Council hits back at state government over school drainage issues

Glenelg Shire mayor Anita Rank says the state government pointing the finger at the council for its lack of action on drainage at the Portland Bay School site is “disappointing, misleading and simply untrue”.

SAD: Portland Bay School council president Debbie Robinson and Pam Rennie in 2015 when the school was forced to close after an electrical fault.

SAD: Portland Bay School council president Debbie Robinson and Pam Rennie in 2015 when the school was forced to close after an electrical fault.

The school community has safety fears for its students as drainage issues are preventing pupils from moving to new premises.

Her comments came after education minister James Merlino said: “I, and I am sure the rest of Victoria, would consider repairing and upgrading roadside drainage a basic task of local government, and it is time the councillors got their act together and fixed the problem.” 

Cr Rank said while Mr Merlino had correctly pointed out drainage and parking construction were  council’s responsibility, the Portland community needed to be fully aware of the facts, which illustrated this was “not ultimately a council concern and is indeed a matter that sits with a number of departments”.

“Council has been engaged with the state government on drainage issues at the school site for more than two years, going to great lengths to find a solution,” she said.

She said of greatest concern was the lack of drainage connected to the area managed by the Glenelg Hopkins CMA, a responsibility that sat out of the council’s control.

“Council has been engaged to only complete Henty Street drainage and carpark works, something that is pointless in constructing if it is unusable due to rising water levels from the CMA controlled flood zone,” Cr Rank said.

She said the council had written to Mr Merlino as recently as April 13 raising the matters and calling for immediate intervention.

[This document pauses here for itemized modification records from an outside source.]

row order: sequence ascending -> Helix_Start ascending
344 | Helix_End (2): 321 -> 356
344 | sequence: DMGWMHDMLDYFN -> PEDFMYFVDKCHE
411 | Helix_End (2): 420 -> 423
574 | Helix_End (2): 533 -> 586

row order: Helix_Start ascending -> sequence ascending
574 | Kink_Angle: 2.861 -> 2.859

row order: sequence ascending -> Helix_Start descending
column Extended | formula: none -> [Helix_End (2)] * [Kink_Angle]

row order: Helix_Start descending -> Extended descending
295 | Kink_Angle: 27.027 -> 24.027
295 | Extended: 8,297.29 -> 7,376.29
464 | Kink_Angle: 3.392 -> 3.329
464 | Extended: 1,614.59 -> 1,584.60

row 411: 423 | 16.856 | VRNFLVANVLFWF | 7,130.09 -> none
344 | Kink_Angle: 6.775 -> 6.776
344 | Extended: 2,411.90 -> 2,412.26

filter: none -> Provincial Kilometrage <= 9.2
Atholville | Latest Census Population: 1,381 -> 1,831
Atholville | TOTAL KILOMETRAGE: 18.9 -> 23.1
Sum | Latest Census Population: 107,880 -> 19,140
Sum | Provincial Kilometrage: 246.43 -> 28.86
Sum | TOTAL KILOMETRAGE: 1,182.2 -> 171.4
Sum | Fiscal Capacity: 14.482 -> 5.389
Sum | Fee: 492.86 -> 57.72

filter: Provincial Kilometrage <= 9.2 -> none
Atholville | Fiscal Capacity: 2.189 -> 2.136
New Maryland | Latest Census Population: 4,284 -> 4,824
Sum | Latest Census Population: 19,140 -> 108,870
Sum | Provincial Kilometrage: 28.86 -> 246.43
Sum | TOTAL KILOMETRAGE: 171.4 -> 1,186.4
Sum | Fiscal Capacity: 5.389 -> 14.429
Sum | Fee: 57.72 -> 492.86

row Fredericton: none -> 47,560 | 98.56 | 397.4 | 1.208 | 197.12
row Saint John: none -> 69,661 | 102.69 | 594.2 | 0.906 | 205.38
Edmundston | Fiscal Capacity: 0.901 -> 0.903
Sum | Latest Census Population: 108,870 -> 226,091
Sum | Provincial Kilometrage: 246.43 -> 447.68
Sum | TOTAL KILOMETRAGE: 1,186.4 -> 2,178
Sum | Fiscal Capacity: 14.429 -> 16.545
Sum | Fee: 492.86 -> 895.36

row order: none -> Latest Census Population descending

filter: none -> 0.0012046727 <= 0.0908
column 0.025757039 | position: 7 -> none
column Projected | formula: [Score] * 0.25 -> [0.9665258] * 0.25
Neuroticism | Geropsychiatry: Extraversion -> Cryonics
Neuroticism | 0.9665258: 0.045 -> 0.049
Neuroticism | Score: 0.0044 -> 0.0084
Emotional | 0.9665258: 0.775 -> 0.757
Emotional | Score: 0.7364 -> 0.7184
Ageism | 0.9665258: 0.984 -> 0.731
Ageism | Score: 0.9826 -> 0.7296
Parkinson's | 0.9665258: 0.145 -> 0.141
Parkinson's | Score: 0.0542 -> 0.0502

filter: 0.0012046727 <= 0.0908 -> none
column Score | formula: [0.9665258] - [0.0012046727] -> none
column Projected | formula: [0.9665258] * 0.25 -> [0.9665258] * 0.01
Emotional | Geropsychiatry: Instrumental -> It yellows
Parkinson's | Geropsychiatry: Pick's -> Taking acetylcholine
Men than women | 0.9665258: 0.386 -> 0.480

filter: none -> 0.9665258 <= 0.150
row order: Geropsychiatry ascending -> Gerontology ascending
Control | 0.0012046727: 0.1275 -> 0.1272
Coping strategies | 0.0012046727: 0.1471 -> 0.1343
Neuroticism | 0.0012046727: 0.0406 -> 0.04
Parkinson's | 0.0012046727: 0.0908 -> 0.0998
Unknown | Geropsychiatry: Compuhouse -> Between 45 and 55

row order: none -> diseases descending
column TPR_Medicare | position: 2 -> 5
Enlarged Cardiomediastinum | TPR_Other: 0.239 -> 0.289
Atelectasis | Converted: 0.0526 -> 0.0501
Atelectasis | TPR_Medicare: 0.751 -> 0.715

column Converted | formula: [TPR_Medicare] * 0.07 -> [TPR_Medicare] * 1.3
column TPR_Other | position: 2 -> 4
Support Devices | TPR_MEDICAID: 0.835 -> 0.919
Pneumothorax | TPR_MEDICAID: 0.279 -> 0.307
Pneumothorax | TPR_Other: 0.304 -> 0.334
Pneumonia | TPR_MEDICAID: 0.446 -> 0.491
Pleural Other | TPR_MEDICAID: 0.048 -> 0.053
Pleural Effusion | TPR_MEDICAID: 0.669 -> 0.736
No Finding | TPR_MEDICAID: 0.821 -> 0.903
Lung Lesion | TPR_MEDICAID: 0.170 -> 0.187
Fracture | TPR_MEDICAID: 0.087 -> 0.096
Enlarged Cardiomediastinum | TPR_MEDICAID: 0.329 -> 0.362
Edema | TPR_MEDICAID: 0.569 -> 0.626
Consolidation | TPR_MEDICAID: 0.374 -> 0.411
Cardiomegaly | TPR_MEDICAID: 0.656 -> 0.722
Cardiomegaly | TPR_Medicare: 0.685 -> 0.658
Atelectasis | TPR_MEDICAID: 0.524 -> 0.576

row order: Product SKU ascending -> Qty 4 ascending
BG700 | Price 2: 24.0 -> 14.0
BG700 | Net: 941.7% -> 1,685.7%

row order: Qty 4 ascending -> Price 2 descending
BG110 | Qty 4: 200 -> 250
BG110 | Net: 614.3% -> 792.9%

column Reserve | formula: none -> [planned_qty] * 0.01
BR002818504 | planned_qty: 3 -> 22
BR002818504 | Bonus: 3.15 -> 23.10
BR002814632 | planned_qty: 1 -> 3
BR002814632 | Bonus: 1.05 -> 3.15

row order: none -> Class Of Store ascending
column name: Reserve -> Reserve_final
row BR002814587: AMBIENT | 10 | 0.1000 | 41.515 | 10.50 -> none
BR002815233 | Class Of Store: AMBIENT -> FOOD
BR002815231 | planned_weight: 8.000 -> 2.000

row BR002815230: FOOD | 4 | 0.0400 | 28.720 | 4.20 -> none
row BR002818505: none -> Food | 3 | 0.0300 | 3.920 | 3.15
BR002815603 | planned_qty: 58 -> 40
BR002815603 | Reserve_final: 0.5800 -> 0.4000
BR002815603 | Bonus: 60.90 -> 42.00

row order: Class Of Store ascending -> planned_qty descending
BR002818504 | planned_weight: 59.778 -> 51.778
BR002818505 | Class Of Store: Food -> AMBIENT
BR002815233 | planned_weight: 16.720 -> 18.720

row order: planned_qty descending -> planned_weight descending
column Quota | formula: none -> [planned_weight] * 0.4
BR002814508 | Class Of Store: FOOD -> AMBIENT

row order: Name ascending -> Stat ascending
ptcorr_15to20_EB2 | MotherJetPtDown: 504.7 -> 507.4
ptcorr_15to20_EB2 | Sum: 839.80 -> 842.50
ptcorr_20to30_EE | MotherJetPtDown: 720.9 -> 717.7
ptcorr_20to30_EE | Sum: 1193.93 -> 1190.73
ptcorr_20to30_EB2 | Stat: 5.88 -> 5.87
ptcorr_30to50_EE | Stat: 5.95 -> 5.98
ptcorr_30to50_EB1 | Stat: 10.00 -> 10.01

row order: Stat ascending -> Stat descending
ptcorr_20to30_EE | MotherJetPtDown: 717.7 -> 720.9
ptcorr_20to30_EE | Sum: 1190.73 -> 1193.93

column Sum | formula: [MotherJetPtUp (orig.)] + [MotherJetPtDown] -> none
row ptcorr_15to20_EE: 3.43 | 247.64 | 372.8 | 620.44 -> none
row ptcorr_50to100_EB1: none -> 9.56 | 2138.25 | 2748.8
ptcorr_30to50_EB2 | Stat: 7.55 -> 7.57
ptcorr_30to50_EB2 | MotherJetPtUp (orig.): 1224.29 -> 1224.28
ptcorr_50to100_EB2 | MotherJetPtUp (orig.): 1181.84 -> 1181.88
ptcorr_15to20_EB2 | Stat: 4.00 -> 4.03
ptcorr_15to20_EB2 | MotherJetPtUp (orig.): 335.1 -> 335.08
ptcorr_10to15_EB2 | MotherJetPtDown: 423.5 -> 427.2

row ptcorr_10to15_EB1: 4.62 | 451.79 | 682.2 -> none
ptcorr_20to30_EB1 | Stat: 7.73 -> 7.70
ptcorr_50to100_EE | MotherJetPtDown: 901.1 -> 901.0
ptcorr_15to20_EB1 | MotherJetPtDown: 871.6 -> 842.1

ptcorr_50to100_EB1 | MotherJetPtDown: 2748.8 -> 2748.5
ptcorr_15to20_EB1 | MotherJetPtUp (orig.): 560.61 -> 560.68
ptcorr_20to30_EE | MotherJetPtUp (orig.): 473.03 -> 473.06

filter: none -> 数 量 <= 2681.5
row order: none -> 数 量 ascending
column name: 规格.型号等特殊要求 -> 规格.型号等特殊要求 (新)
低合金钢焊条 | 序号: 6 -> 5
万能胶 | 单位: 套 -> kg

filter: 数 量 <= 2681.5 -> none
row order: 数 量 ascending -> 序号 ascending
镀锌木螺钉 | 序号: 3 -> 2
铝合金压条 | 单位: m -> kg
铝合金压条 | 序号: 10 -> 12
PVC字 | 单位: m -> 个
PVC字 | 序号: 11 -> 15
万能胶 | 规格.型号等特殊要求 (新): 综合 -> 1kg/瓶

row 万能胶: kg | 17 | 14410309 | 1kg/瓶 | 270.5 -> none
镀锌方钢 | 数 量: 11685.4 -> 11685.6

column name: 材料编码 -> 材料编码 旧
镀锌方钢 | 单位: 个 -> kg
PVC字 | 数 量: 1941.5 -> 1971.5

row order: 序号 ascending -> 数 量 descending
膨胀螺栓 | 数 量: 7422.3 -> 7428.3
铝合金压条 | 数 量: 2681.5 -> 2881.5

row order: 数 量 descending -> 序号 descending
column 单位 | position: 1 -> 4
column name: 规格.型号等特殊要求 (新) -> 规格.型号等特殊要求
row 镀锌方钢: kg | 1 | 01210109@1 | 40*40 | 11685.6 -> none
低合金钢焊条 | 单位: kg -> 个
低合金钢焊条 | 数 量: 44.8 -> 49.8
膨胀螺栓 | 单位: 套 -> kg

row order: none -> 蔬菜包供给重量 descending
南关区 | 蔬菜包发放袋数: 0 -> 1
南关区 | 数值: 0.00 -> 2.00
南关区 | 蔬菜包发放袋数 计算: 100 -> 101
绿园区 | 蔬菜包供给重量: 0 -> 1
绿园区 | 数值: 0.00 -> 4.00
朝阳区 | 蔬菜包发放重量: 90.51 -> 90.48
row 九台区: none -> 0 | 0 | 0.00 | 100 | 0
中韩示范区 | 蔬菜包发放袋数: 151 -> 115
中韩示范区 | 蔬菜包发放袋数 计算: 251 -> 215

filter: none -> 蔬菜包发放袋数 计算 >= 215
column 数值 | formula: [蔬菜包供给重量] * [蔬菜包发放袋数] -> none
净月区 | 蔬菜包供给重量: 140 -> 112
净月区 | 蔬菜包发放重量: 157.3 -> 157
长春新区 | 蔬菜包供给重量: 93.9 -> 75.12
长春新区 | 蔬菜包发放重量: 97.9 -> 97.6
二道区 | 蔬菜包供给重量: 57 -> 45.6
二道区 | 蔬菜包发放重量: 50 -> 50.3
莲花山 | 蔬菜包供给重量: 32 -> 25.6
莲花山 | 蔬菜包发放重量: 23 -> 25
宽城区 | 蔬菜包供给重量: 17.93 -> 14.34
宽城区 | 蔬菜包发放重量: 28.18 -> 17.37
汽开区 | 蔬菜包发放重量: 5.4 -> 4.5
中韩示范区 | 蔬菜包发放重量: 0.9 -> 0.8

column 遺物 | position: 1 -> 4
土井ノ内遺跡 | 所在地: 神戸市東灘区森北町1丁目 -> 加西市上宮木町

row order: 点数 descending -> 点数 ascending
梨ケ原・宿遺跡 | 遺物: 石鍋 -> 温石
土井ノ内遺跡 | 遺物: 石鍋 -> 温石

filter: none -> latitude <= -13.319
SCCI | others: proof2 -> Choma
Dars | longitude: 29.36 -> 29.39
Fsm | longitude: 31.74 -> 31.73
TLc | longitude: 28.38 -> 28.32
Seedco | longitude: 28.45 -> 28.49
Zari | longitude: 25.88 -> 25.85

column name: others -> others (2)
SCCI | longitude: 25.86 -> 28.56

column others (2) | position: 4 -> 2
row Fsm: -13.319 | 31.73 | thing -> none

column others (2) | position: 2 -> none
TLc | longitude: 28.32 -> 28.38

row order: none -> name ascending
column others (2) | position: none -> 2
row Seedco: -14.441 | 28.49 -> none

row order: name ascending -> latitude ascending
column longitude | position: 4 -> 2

“While the minister visited Portland in April, at no time did he attempt to meet with council to gain an understanding of the key issues,” Ms Rank said.

“Furthermore, council are unaware of any state government building authority representatives ever visiting the site or having any first-hand knowledge of the drainage matters – all correspondence has been via the phone or email to date. 

“The decision was made by the state government to build in this wet area despite public information being made available that clearly identifies this site as being problematic from a flooding perspective. In fact, the site is the former sporting ground of the old Portland High School, which I understand relocated to its current south Portland site due to these underlying floodplain issues which make the ground unusable for six months of the year.”

Cr Rank said the council was not involved in the planning process, however the education department was required to get a building permit.

Cr Rank said throughout advisory stages the department had chosen “to continue to ignore advice and local knowledge that the site continually floods”.

“To ultimately solve this matter the state government must urgently consult with its own department, the CMA, and sort out this drainage debacle for good,” she said.

“Only then will council be able to play its role in building the appropriate infrastructure to support this long-awaited school and ensure the doors can finally open.” 

Minister for Education James Merlino said his first priority was always student safety.

“While Portland Bay School itself has been declared safe and is able to open at the start of term three we have been working to make the surrounding council owned areas even safer so as to address concerns recently raised by the school community,” he said.

“I am pleased the council has now agreed extend the footpath along Henty Street, linking the common area into the school grounds and to install fencing around the drains outside of the school.

“The Victorian School Building Authority is also installing further balustrading around the driveways located on council land.

“In Parliament in 2016, Roma Britnell called for the Andrews Government to fund construction of Portland Bay School at the very site she is now complaining about. It’s hard not to see her latest comments as another sad, cynical stunt from a Member of a party that contributed nothing towards Portland Bay School.

“Roma Britnell should familiarise herself with the difference of responsibilities between local council and state government before embarrassing herself like she has.”